Data-driven operations
| Objectives
Consolidate data capture to improve integrity and security.
Reduce the engineering level of effort to make data available for analytics, marketing, operations, and product feature use cases.
| Team Leads
Product: Brad Sherman
Engineering: Daynesh Mangal
| Insights
Engineers were the most sophisticated users of data. They required low latency, unstructured data for monitoring, alarming, and analysis. Some teams also required data to power product features, like recommendations and A/B testing.
The analytics team had requirements for regular reporting to commercial stakeholders, which needed to be created by analysts using GUI-based tools. The data scientists required access to lightly structured data to develop more sophisticated dashboards and ad hoc analyses for commercial stakeholders.
Product managers required structured consumer behavior and operational data to run ad hoc queries to gain insights into the performance of features.
Ad sales and marketing users required first-party data enriched with third-party data to create demographic and behavioral segments to target campaigns at specific consumers using GUI-based tools.
Data requirements had been historically met by integrating over 20 vendor SDKs into client applications with a growing backlog of additional SDKs.
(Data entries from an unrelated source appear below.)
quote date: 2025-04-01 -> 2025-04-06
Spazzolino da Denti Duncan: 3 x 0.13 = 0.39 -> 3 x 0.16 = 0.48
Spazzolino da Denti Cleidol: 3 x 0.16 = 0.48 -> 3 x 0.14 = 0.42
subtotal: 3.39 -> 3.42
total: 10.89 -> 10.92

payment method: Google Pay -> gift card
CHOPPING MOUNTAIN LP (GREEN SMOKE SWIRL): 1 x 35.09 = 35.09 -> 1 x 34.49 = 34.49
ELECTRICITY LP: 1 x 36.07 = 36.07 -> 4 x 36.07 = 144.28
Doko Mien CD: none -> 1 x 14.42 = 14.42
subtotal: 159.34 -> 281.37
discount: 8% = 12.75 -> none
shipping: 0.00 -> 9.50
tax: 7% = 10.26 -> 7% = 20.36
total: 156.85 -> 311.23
SDK’s were not available for all device platforms, creating data gaps.
There was no methodology to monitor and alarm data captured by SDKs.
On average, an SDK took 6 resource weeks per device platform to develop, test and release.
The product line consisted of 18 content brands across 9 device platforms, requiring the release of 162 binaries to implement or update an SDK.
Client app crashes were being caused by 3rd party SDKs.
| Hypothesis
If we define a single data dictionary that encompasses all use cases, captures the events once in the platform, transforms them for multiple applications, and delivers events server to server, we will have better, cheaper, and safer data.
| Architecture
Event Stream was developed to capture data, form the events into topic and sub-topic streams and transform the data streams for subscriber systems. It consisted of 6 components: Events SDK, Ingress, Data Pipeline, Syncs, Post Processing Pipeline, and Storage Repository.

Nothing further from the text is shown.